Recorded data
=== Begin Enclosure ===

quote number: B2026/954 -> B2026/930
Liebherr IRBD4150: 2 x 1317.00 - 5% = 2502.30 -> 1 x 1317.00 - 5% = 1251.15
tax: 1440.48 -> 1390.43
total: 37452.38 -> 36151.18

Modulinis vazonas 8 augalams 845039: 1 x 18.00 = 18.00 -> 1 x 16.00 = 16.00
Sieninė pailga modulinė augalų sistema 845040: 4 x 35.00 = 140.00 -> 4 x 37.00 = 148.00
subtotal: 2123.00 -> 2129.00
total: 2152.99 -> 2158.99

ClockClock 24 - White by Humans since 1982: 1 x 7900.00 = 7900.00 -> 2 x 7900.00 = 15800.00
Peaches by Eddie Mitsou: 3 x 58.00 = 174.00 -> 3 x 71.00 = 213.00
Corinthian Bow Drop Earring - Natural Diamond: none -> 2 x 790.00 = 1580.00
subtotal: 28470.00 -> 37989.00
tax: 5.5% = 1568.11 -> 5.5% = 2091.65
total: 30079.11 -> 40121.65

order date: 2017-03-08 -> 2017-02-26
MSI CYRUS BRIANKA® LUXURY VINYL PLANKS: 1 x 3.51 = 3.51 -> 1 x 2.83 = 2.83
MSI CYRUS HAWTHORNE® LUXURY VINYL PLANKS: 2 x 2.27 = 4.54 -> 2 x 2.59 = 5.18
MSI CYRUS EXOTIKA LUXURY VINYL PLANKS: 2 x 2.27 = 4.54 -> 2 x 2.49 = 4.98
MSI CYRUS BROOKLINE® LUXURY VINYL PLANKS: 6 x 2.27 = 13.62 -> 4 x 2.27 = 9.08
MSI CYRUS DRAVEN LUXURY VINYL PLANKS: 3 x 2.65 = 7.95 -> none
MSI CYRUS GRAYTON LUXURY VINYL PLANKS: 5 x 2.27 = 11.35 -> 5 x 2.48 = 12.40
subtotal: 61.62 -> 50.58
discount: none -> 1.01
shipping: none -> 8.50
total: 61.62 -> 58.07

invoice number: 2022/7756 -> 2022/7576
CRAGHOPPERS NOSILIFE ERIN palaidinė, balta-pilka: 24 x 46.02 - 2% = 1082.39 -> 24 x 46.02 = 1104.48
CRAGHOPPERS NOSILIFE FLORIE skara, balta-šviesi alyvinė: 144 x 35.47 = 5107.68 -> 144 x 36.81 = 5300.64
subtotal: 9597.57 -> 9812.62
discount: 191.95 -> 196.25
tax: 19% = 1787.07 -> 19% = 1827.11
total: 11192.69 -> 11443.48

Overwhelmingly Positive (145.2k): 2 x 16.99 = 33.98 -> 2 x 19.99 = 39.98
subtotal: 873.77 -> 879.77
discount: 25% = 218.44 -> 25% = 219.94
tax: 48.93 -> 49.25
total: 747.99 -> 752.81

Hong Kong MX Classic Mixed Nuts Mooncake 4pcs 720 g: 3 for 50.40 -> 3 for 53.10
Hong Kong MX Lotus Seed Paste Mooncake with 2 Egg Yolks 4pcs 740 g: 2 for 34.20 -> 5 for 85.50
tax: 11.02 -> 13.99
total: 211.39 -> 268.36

=== End Enclosure ===

* EXERCISE DIRECTIONS: The required answer is each line of the entries containing the string "discount".

* EXERCISE SOLUTION:
discount: none -> 1.01
discount: 191.95 -> 196.25
discount: 25% = 218.44 -> 25% = 219.94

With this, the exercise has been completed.